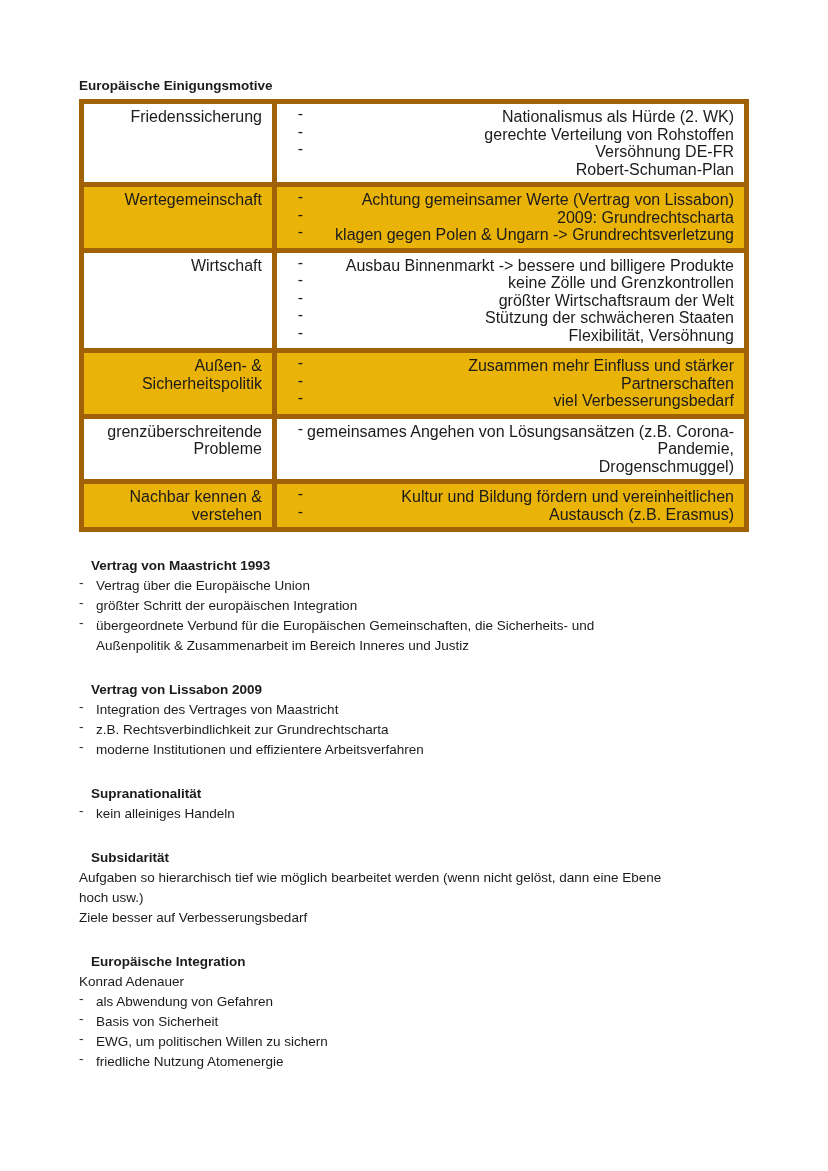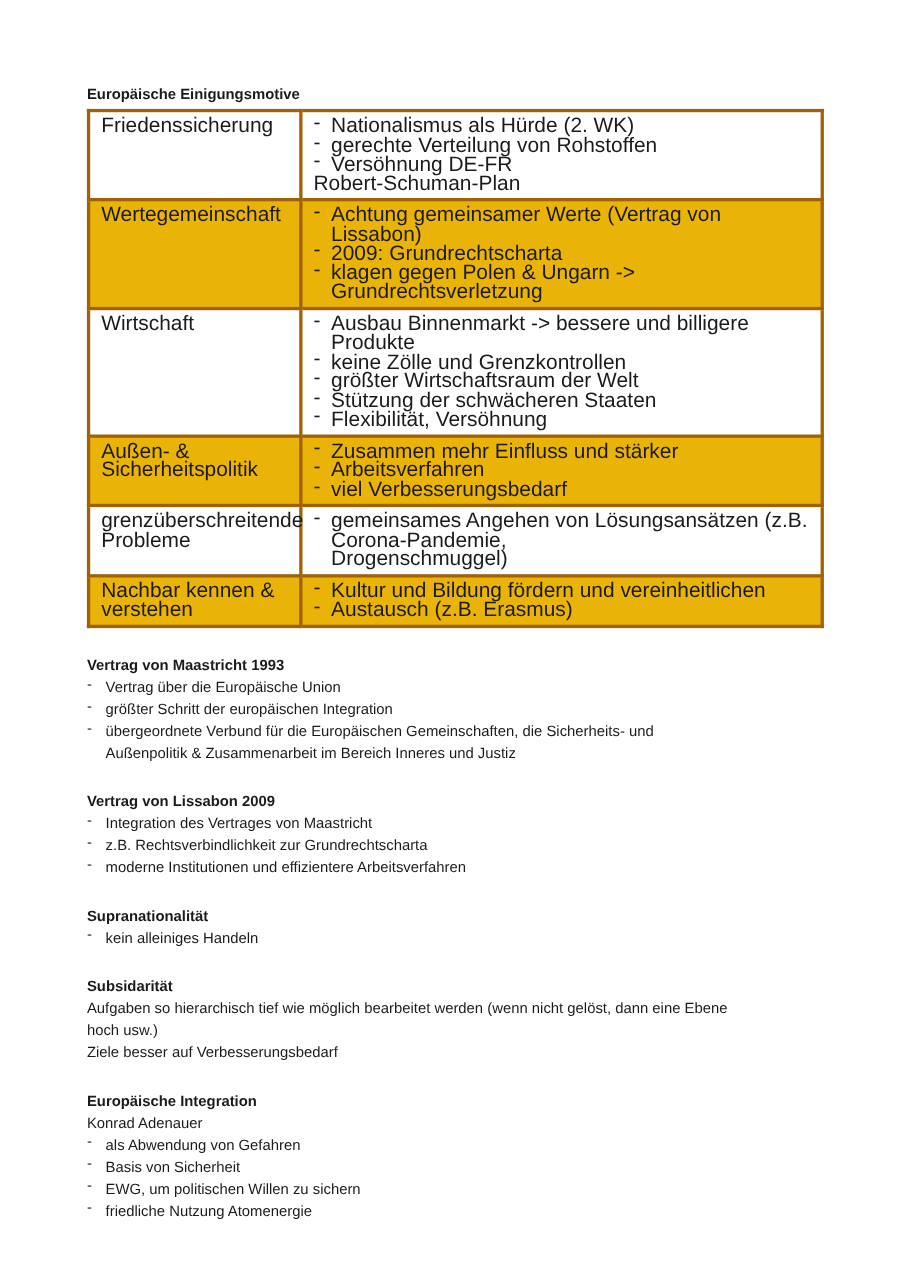--- a/index.html
+++ b/index.html
@@ -25,44 +25,46 @@
     font-weight: bold;
     line-height: 20px;
     margin-bottom: 3px;
   }
   table.motives-table {
     border-collapse: collapse;
     width: 670px;
     table-layout: fixed;
   }
   table.motives-table td {
-    border: 3px solid #a16207;
+    border: 5px solid #a16207;
     vertical-align: top;
     padding: 4px 10px;
-    font-size: 19px;
+    font-size: 16px;
     line-height: 17.5px;
+    text-align: right;
   }
   td.topic-cell { width: 193px; }
   tr.shaded td { background: #eab308; }
   .bullet { display: flex; }
   .dash {
     flex: 0 0 16px;
     transform: translateY(-3px);
   }
   .bullet-text { flex: 1; }
   .plain-line { }
   .section {
     margin-top: 24px;
     font-size: 13.5px;
     line-height: 20px;
   }
   .section-heading {
     font-size: 13.5px;
     line-height: 20px;
     font-weight: bold;
+    margin-left: 12px;
   }
   .subheading { }
   .section .dash { flex: 0 0 17px; }
 </style>
 </head>
 <body>
 
 <div class="page">
   <div class="content">
     <h1 class="doc-heading">Europäische Einigungsmotive</h1>
@@ -130,21 +132,21 @@
           </tr>
           <tr class="shaded">
             <td class="topic-cell">Außen- &amp; Sicherheitspolitik</td>
             <td class="detail-cell">
               <div class="bullet">
                 <span class="dash">-</span>
                 <div class="bullet-text">Zusammen mehr Einfluss und stärker</div>
               </div>
               <div class="bullet">
                 <span class="dash">-</span>
-                <div class="bullet-text">Arbeitsverfahren</div>
+                <div class="bullet-text">Partnerschaften</div>
               </div>
               <div class="bullet">
                 <span class="dash">-</span>
                 <div class="bullet-text">viel Verbesserungsbedarf</div>
               </div>
             </td>
           </tr>
           <tr>
             <td class="topic-cell">grenzüberschreitende Probleme</td>
             <td class="detail-cell">

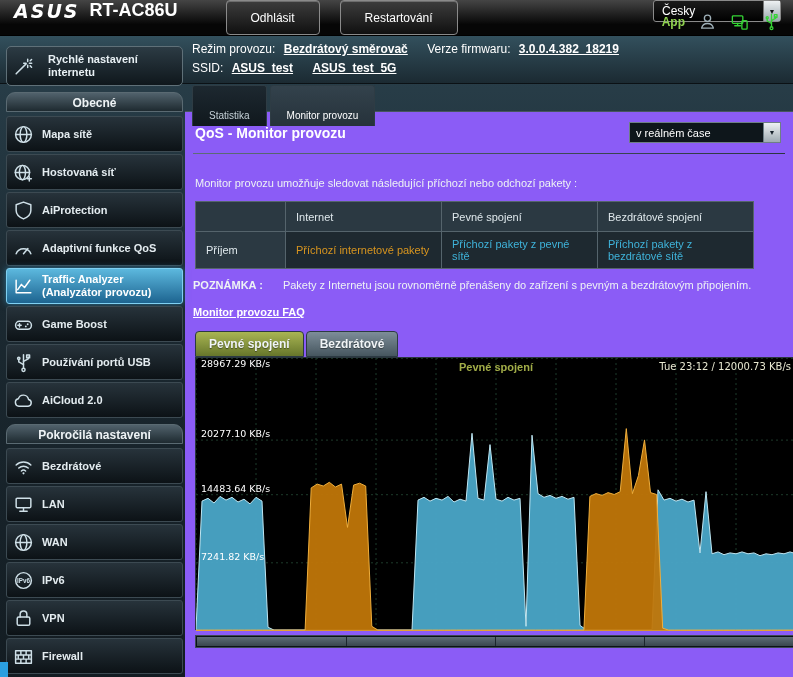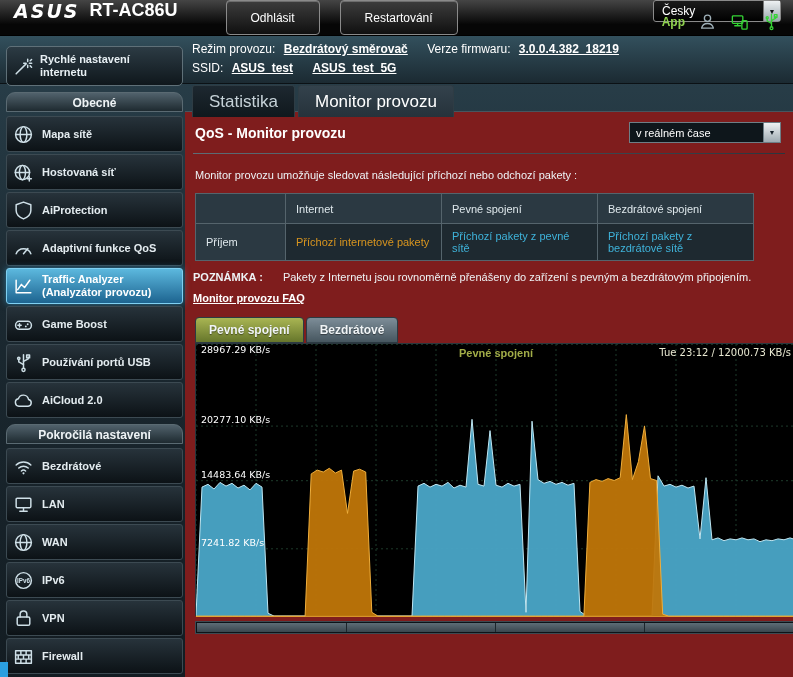--- a/index.html
+++ b/index.html
@@ -31,65 +31,65 @@
   .sh-line1{top:6px}.sh-line2{top:25px}
   .sh-lab{margin-right:5px}
   .sh-link{color:#fff;font-weight:bold;text-decoration:underline;cursor:pointer;margin-right:16px}
   .hdr-icons{position:absolute;right:12px;top:12px;display:flex;align-items:center;gap:13px;z-index:6}
   .app-label{color:#8fd14f;font-weight:bold;font-size:12px;cursor:pointer}
   .hicon{display:flex;cursor:pointer}
   .hicon.gray{color:#9fb0b8}.hicon.green{color:#35d435}
 
   
   .sidebar{position:absolute;left:6px;top:46px;width:177px;z-index:4}
-  .quick{display:flex;align-items:center;gap:5px;min-height:40px;padding:3px 6px;cursor:pointer;
+  .quick{display:flex;align-items:center;gap:13px;min-height:40px;padding:3px 6px;cursor:pointer;
          border:1px solid #5f7078;border-radius:5px;background:linear-gradient(#2c3b44,#0f171c);
          color:#e8f0f4;font-size:11px;font-weight:bold;line-height:1.15}
   .sec-title{margin:6px 0 4px;height:20px;line-height:20px;text-align:center;font-size:12px;font-weight:bold;
              color:#eef3f5;background:linear-gradient(#51626c,#1e2a30);border:1px solid #5a6a72;
              border-radius:9px 9px 0 0}
   .side-item{display:flex;align-items:center;gap:7px;min-height:36px;padding:2px 6px;margin-bottom:2px;cursor:pointer;
              border:1px solid #3c4a52;border-radius:3px;background:linear-gradient(#27333b,#0c1216);
              color:#e4ecf0;font-size:11px;font-weight:bold;line-height:1.15}
   .side-item.sel{background:linear-gradient(#5cb8de,#1d6490);border-color:#7fd0f2;color:#fff;
                  box-shadow:0 0 7px rgba(60,170,220,.55)}
   .s-icon{flex:0 0 22px;display:flex;color:#cfe0e8}
   .side-item.sel .s-icon{color:#fff}
 
   
   .tabs{position:absolute;left:192px;top:85px;display:flex;gap:3px;z-index:3}
-  .tab{padding:6px 16px 5px;font-size:17px;color:#c6d2d8;cursor:pointer;
+  .tab{padding:24px 16px 5px;font-size:10px;color:#c6d2d8;cursor:pointer;
        background:linear-gradient(#1d2830,#10181d);border:1px solid #2e3c44;border-bottom:none;
        border-radius:3px 3px 0 0}
   .tab.sel{background:linear-gradient(#33424c,#26323b);color:#fff}
 
   
-  .panel{position:absolute;left:185px;top:111px;right:0;bottom:0;background:#7f1d1d;
+  .panel{position:absolute;left:185px;top:111px;right:0;bottom:0;background:#8b5cf6;
          border-top:1px solid #46565f;padding:6px 8px 4px;z-index:2}
   .title-row{display:flex;justify-content:space-between;align-items:center;padding:4px 2px 0}
   .page-title{font-size:14px;font-weight:bold;color:#fff}
   .select{display:flex;width:152px;height:21px;border:1px solid #6e7e86;background:#0e161b;
           color:#fff;font-size:11px;align-items:center;cursor:pointer;margin-right:2px}
   .select .val{flex:1;padding-left:6px}
   .select .arrow{width:17px;height:100%;display:flex;align-items:center;justify-content:center;
                  font-size:7px;color:#17212a;background:linear-gradient(#eef1f3,#9fabb2);
                  border-left:1px solid #6e7e86}
   .divider{height:1px;margin-top:10px;background:linear-gradient(to right,#5d6d76,#2a363e)}
-  .desc{margin:15px 2px 12px;font-size:11px;color:#edf2f5}
+  .desc{margin:23px 2px 12px;font-size:11px;color:#edf2f5}
 
   table.mon{border-collapse:collapse;margin-left:2px}
   .mon th,.mon td{border:1px solid #55646c;font-size:11px;padding:6px 10px;text-align:left}
   .mon thead th{background:#2b3942;color:#dfe8ec;height:30px;font-weight:normal}
   .mon tbody th{background:#2b3942;color:#dfe8ec;font-weight:normal;width:90px}
   .mon td{background:#1e2930;width:156px;height:32px;cursor:pointer}
   .c-blue{color:#3fb3da}.c-orange{color:#d8951f}
 
   .note{margin-top:10px;font-size:11px;color:#eef3f5;white-space:nowrap}
   .note .nb{font-weight:bold;margin-right:20px}
-  .faq{display:inline-block;margin-top:9px;font-size:11px;color:#fff;text-decoration:underline;
+  .faq{display:inline-block;margin-top:15px;font-size:11px;color:#fff;text-decoration:underline;
        font-weight:bold;cursor:pointer}
 
   .ctabs{display:flex;gap:2px;margin-top:11px;margin-left:2px}
   .ctab{padding:5px 13px;font-size:12px;font-weight:bold;color:#f0f4f6;cursor:pointer;
         background:linear-gradient(#7d8d98,#46565f);border:1px solid #2c3a42;border-radius:4px 4px 0 0;
         text-shadow:0 1px 1px rgba(0,0,0,.45)}
   .ctab.sel{background:linear-gradient(#a9b553,#66762b)}
 
   .chart{width:600px;height:273px;background:#000;border:1px solid #2a363e;margin-left:2px}
   .ylab{fill:#fff;font-size:9.5px;font-family:"DejaVu Sans",sans-serif}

*Exercise brief*.
Your reply should repeat the entries above exactly, leaving the pictures out.

*Result of the task*.
--- a/index.html
+++ b/index.html
@@ -25,44 +25,46 @@
     font-weight: bold;
     line-height: 20px;
     margin-bottom: 3px;
   }
   table.motives-table {
     border-collapse: collapse;
     width: 670px;
     table-layout: fixed;
   }
   table.motives-table td {
-    border: 3px solid #a16207;
+    border: 5px solid #a16207;
     vertical-align: top;
     padding: 4px 10px;
-    font-size: 19px;
+    font-size: 16px;
     line-height: 17.5px;
+    text-align: right;
   }
   td.topic-cell { width: 193px; }
   tr.shaded td { background: #eab308; }
   .bullet { display: flex; }
   .dash {
     flex: 0 0 16px;
     transform: translateY(-3px);
   }
   .bullet-text { flex: 1; }
   .plain-line { }
   .section {
     margin-top: 24px;
     font-size: 13.5px;
     line-height: 20px;
   }
   .section-heading {
     font-size: 13.5px;
     line-height: 20px;
     font-weight: bold;
+    margin-left: 12px;
   }
   .subheading { }
   .section .dash { flex: 0 0 17px; }
 </style>
 </head>
 <body>
 
 <div class="page">
   <div class="content">
     <h1 class="doc-heading">Europäische Einigungsmotive</h1>
@@ -130,21 +132,21 @@
           </tr>
           <tr class="shaded">
             <td class="topic-cell">Außen- &amp; Sicherheitspolitik</td>
             <td class="detail-cell">
               <div class="bullet">
                 <span class="dash">-</span>
                 <div class="bullet-text">Zusammen mehr Einfluss und stärker</div>
               </div>
               <div class="bullet">
                 <span class="dash">-</span>
-                <div class="bullet-text">Arbeitsverfahren</div>
+                <div class="bullet-text">Partnerschaften</div>
               </div>
               <div class="bullet">
                 <span class="dash">-</span>
                 <div class="bullet-text">viel Verbesserungsbedarf</div>
               </div>
             </td>
           </tr>
           <tr>
             <td class="topic-cell">grenzüberschreitende Probleme</td>
             <td class="detail-cell">

--- a/index.html
+++ b/index.html
@@ -31,65 +31,65 @@
   .sh-line1{top:6px}.sh-line2{top:25px}
   .sh-lab{margin-right:5px}
   .sh-link{color:#fff;font-weight:bold;text-decoration:underline;cursor:pointer;margin-right:16px}
   .hdr-icons{position:absolute;right:12px;top:12px;display:flex;align-items:center;gap:13px;z-index:6}
   .app-label{color:#8fd14f;font-weight:bold;font-size:12px;cursor:pointer}
   .hicon{display:flex;cursor:pointer}
   .hicon.gray{color:#9fb0b8}.hicon.green{color:#35d435}
 
   
   .sidebar{position:absolute;left:6px;top:46px;width:177px;z-index:4}
-  .quick{display:flex;align-items:center;gap:5px;min-height:40px;padding:3px 6px;cursor:pointer;
+  .quick{display:flex;align-items:center;gap:13px;min-height:40px;padding:3px 6px;cursor:pointer;
          border:1px solid #5f7078;border-radius:5px;background:linear-gradient(#2c3b44,#0f171c);
          color:#e8f0f4;font-size:11px;font-weight:bold;line-height:1.15}
   .sec-title{margin:6px 0 4px;height:20px;line-height:20px;text-align:center;font-size:12px;font-weight:bold;
              color:#eef3f5;background:linear-gradient(#51626c,#1e2a30);border:1px solid #5a6a72;
              border-radius:9px 9px 0 0}
   .side-item{display:flex;align-items:center;gap:7px;min-height:36px;padding:2px 6px;margin-bottom:2px;cursor:pointer;
              border:1px solid #3c4a52;border-radius:3px;background:linear-gradient(#27333b,#0c1216);
              color:#e4ecf0;font-size:11px;font-weight:bold;line-height:1.15}
   .side-item.sel{background:linear-gradient(#5cb8de,#1d6490);border-color:#7fd0f2;color:#fff;
                  box-shadow:0 0 7px rgba(60,170,220,.55)}
   .s-icon{flex:0 0 22px;display:flex;color:#cfe0e8}
   .side-item.sel .s-icon{color:#fff}
 
   
   .tabs{position:absolute;left:192px;top:85px;display:flex;gap:3px;z-index:3}
-  .tab{padding:6px 16px 5px;font-size:17px;color:#c6d2d8;cursor:pointer;
+  .tab{padding:24px 16px 5px;font-size:10px;color:#c6d2d8;cursor:pointer;
        background:linear-gradient(#1d2830,#10181d);border:1px solid #2e3c44;border-bottom:none;
        border-radius:3px 3px 0 0}
   .tab.sel{background:linear-gradient(#33424c,#26323b);color:#fff}
 
   
-  .panel{position:absolute;left:185px;top:111px;right:0;bottom:0;background:#7f1d1d;
+  .panel{position:absolute;left:185px;top:111px;right:0;bottom:0;background:#8b5cf6;
          border-top:1px solid #46565f;padding:6px 8px 4px;z-index:2}
   .title-row{display:flex;justify-content:space-between;align-items:center;padding:4px 2px 0}
   .page-title{font-size:14px;font-weight:bold;color:#fff}
   .select{display:flex;width:152px;height:21px;border:1px solid #6e7e86;background:#0e161b;
           color:#fff;font-size:11px;align-items:center;cursor:pointer;margin-right:2px}
   .select .val{flex:1;padding-left:6px}
   .select .arrow{width:17px;height:100%;display:flex;align-items:center;justify-content:center;
                  font-size:7px;color:#17212a;background:linear-gradient(#eef1f3,#9fabb2);
                  border-left:1px solid #6e7e86}
   .divider{height:1px;margin-top:10px;background:linear-gradient(to right,#5d6d76,#2a363e)}
-  .desc{margin:15px 2px 12px;font-size:11px;color:#edf2f5}
+  .desc{margin:23px 2px 12px;font-size:11px;color:#edf2f5}
 
   table.mon{border-collapse:collapse;margin-left:2px}
   .mon th,.mon td{border:1px solid #55646c;font-size:11px;padding:6px 10px;text-align:left}
   .mon thead th{background:#2b3942;color:#dfe8ec;height:30px;font-weight:normal}
   .mon tbody th{background:#2b3942;color:#dfe8ec;font-weight:normal;width:90px}
   .mon td{background:#1e2930;width:156px;height:32px;cursor:pointer}
   .c-blue{color:#3fb3da}.c-orange{color:#d8951f}
 
   .note{margin-top:10px;font-size:11px;color:#eef3f5;white-space:nowrap}
   .note .nb{font-weight:bold;margin-right:20px}
-  .faq{display:inline-block;margin-top:9px;font-size:11px;color:#fff;text-decoration:underline;
+  .faq{display:inline-block;margin-top:15px;font-size:11px;color:#fff;text-decoration:underline;
        font-weight:bold;cursor:pointer}
 
   .ctabs{display:flex;gap:2px;margin-top:11px;margin-left:2px}
   .ctab{padding:5px 13px;font-size:12px;font-weight:bold;color:#f0f4f6;cursor:pointer;
         background:linear-gradient(#7d8d98,#46565f);border:1px solid #2c3a42;border-radius:4px 4px 0 0;
         text-shadow:0 1px 1px rgba(0,0,0,.45)}
   .ctab.sel{background:linear-gradient(#a9b553,#66762b)}
 
   .chart{width:600px;height:273px;background:#000;border:1px solid #2a363e;margin-left:2px}
   .ylab{fill:#fff;font-size:9.5px;font-family:"DejaVu Sans",sans-serif}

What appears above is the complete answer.